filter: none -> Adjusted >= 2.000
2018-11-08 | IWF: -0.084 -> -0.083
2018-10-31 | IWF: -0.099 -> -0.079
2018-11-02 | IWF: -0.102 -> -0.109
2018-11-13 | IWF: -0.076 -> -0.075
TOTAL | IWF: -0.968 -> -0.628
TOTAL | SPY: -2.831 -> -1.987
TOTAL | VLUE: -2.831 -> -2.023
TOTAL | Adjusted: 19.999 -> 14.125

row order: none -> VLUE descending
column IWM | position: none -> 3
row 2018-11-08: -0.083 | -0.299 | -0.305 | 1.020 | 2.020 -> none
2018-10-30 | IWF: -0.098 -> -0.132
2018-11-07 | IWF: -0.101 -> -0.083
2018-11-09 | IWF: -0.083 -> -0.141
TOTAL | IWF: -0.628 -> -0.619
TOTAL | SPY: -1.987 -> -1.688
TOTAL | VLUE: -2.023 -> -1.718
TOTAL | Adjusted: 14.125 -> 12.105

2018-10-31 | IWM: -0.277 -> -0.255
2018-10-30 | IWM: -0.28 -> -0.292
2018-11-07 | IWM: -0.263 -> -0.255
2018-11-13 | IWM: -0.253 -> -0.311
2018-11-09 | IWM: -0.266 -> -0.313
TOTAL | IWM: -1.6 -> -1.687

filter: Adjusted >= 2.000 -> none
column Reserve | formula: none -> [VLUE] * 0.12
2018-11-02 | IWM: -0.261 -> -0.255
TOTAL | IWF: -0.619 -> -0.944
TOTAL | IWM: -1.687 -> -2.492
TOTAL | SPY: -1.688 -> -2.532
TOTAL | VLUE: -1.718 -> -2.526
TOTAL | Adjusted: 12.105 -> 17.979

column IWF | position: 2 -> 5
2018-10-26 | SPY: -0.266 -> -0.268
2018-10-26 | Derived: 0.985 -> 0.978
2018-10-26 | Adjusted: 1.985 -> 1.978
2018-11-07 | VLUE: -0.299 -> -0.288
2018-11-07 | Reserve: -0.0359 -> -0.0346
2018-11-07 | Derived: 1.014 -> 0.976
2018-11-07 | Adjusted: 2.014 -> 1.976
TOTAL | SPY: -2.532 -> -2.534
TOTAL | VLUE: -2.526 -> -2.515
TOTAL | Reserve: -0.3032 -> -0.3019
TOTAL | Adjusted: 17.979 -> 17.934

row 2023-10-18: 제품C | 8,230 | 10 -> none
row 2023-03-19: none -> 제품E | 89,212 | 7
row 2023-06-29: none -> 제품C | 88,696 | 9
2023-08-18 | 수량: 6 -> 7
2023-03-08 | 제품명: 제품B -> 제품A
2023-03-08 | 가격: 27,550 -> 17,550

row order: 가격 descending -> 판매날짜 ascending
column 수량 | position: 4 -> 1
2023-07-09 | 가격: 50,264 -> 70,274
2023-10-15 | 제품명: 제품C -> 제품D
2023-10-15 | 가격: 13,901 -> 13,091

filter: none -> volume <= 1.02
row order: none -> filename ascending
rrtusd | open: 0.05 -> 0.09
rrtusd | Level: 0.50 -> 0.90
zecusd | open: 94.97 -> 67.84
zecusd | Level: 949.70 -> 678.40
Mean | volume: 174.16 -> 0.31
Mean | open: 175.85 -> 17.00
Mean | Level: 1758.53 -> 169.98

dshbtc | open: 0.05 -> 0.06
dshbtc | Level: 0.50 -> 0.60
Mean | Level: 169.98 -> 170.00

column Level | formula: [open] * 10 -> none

(Task goal): Only the number is wanted: how many lines of the material contain the word "Derived"?

(Completed exercise): 2